A confermare il suo livello di pericolosità sono gli scienziati, che classificano il calabrone gigante asiatico come il più grosso e letale della sua specie. In genere si sviluppa nei territori asiatici (da qui il suo nome), ma a rendere il fatto più preoccupante è che, in questo caso, l’allarme è stato lanciato dalla Contea di Whatcom, al confine fra Canada e lo Stato di Washington. Secondo quanto si apprende dalle notizie diffuse dalla stampa locale, un gruppo di scienziati del Dipartimento di Agricoltura dello Stato di Washington, minuti di tuta spaziale, si sono trovati costretti a eradicare il primo nido di calabroni killer.

Definito “killer” proprio per la sua pericolosità, il calabrone gigante asiatico è chiamato anche vespa mandarina. La puntura di questo insetto può risultare letale in quanto i pungiglioni, lunghi circa 6 mm, possono iniettare grandi quantità di un potente veleno. Si stima infatti che un soggetto allergico potrebbe morire all’istante per shock anafilattico. Ma questa vespa può essere letale anche per una persona non allergica; in caso di punture multiple infatti, la dose di veleno sarebbe talmente alta da procurare la morte.

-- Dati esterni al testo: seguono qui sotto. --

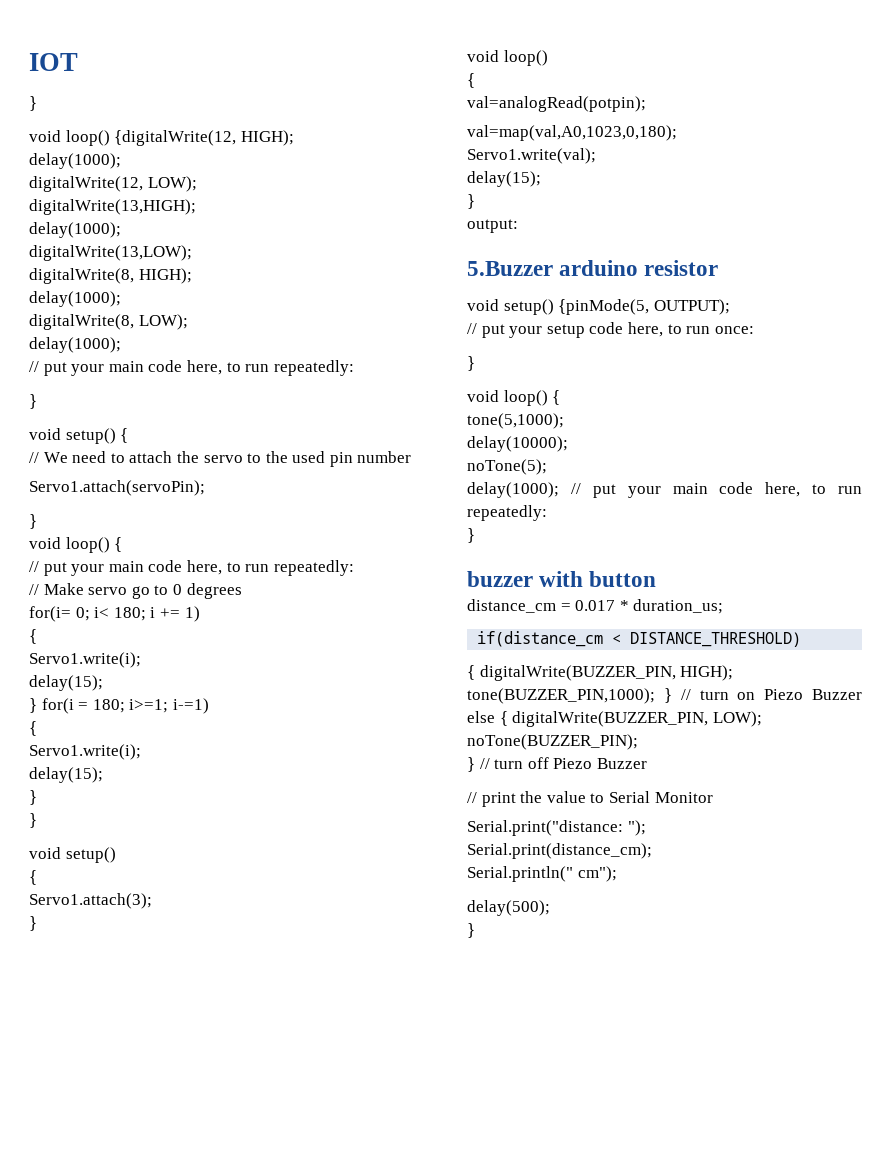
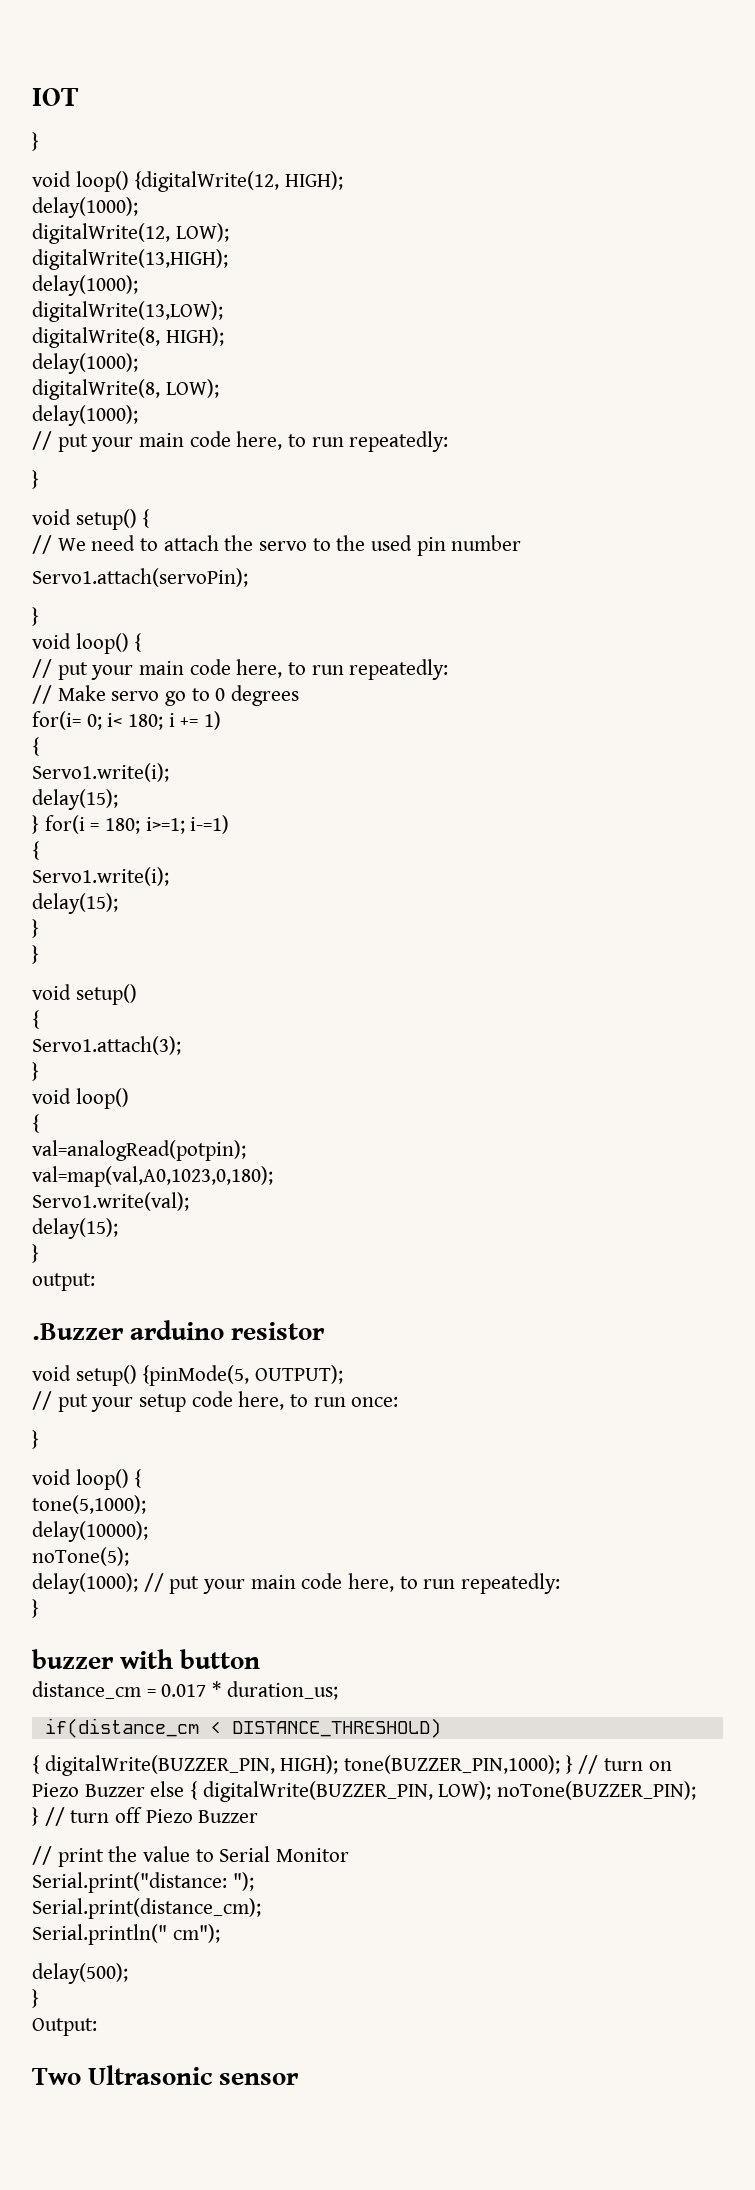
[467,261,553,276] 5.Buzzer -> [32,1323,124,1340] .Buzzer
(475, 930) none -> [32,2018,97,2036] [32,2065,300,2085] // Output: // Two Ultrasonic sensor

Il calabrone gigante asiatico o calabrone killer

Secondo quanto si apprende dalle informazione diffuse in seguito alla distruzione del nido di calabroni giganti a Washington, gli scienziati non hanno riportato alcuna puntura. Il nido era localizzato su un albero d’ontano, a diversi metri d’altezza. La scelta degli esperti di eradicare la “casa” dei calabroni è stata forzata anche dal fatto che questi insetti non sono pericolosi solo per gli uomini, ma anche per gli impollinatori; il calabrone killer infatti attacca anche le api, animali fondamentali per l’ecosistema. In poche ore, un piccolo gruppi di vespe mandarine è in grado di distruggere un intero alveare di api. Lungo circa 55 mm, il calabrone gigante asiatico è un insetto molto invasivo e non autoctono negli USA, dove il primo esemplare avvistato risale a dicembre del 2019. Dopo questo episodio gli esperti del Dipartimento di Agricoltura si sono mobilitati nella ricerca di altri possibili nidi.